## [RECORDS SUPPLIED]
********

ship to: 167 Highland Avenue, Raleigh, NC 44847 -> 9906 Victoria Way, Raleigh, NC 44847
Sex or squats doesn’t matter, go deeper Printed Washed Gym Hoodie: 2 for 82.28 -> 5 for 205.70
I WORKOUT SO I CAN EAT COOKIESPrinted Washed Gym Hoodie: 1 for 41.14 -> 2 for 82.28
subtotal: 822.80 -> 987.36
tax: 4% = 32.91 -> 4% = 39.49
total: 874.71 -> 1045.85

********

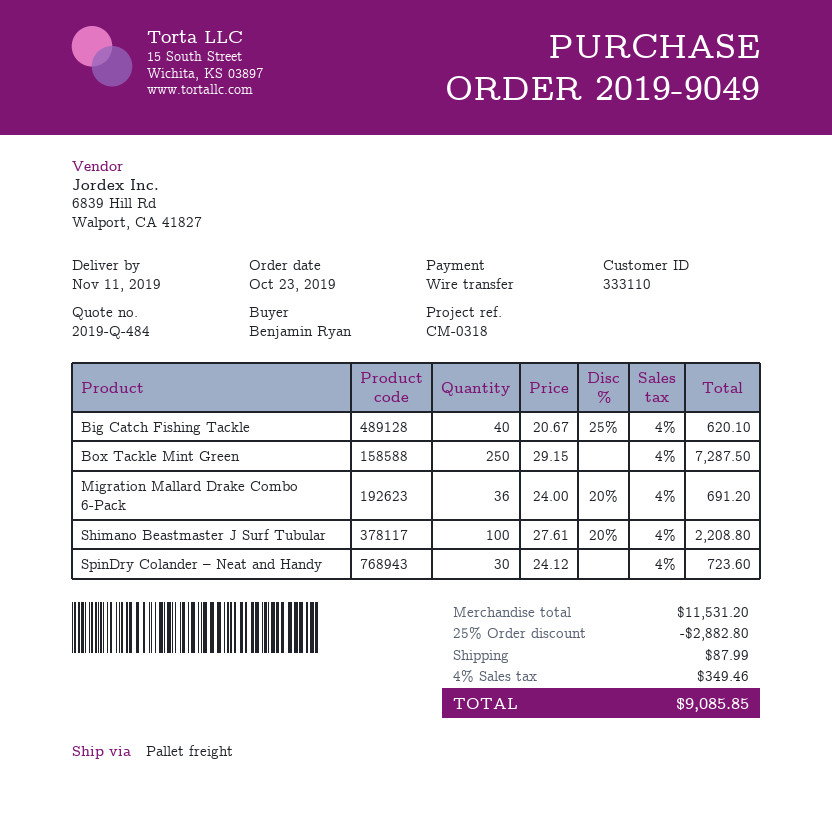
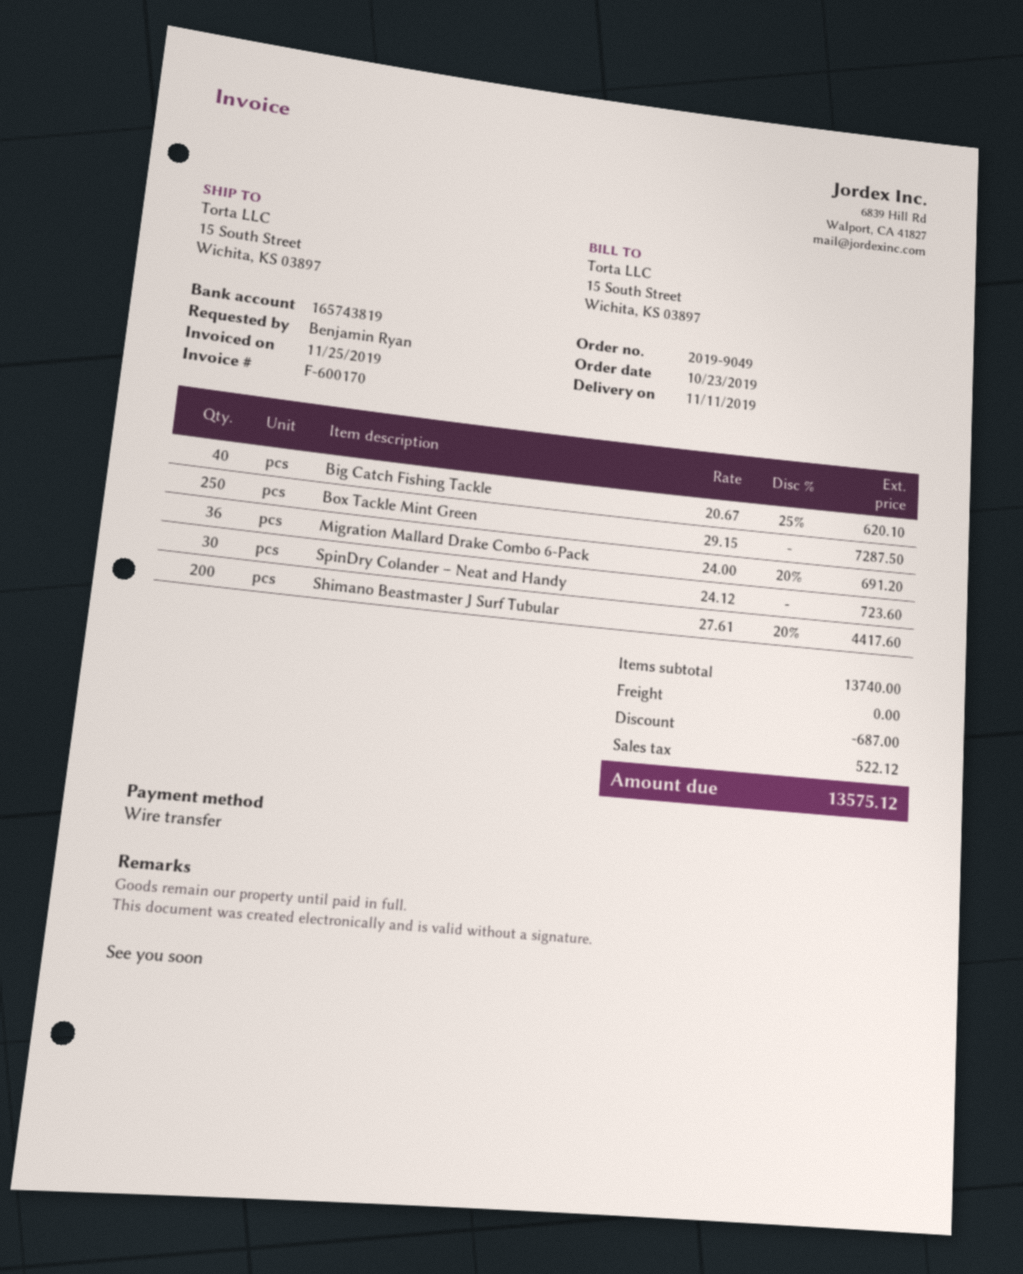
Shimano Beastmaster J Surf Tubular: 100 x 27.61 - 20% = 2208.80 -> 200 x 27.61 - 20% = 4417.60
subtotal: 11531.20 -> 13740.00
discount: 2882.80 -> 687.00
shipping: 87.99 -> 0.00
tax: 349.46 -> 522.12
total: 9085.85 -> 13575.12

********

## [TASK TO CARRY OUT]
Write out only the lines that run from the line containing "subtotal: 11531.20 -> 13740.00" through the line containing "total: 9085.85 -> 13575.12", both included, exactly as they appear above.

## [FINISHED EXERCISE]
subtotal: 11531.20 -> 13740.00
discount: 2882.80 -> 687.00
shipping: 87.99 -> 0.00
tax: 349.46 -> 522.12
total: 9085.85 -> 13575.12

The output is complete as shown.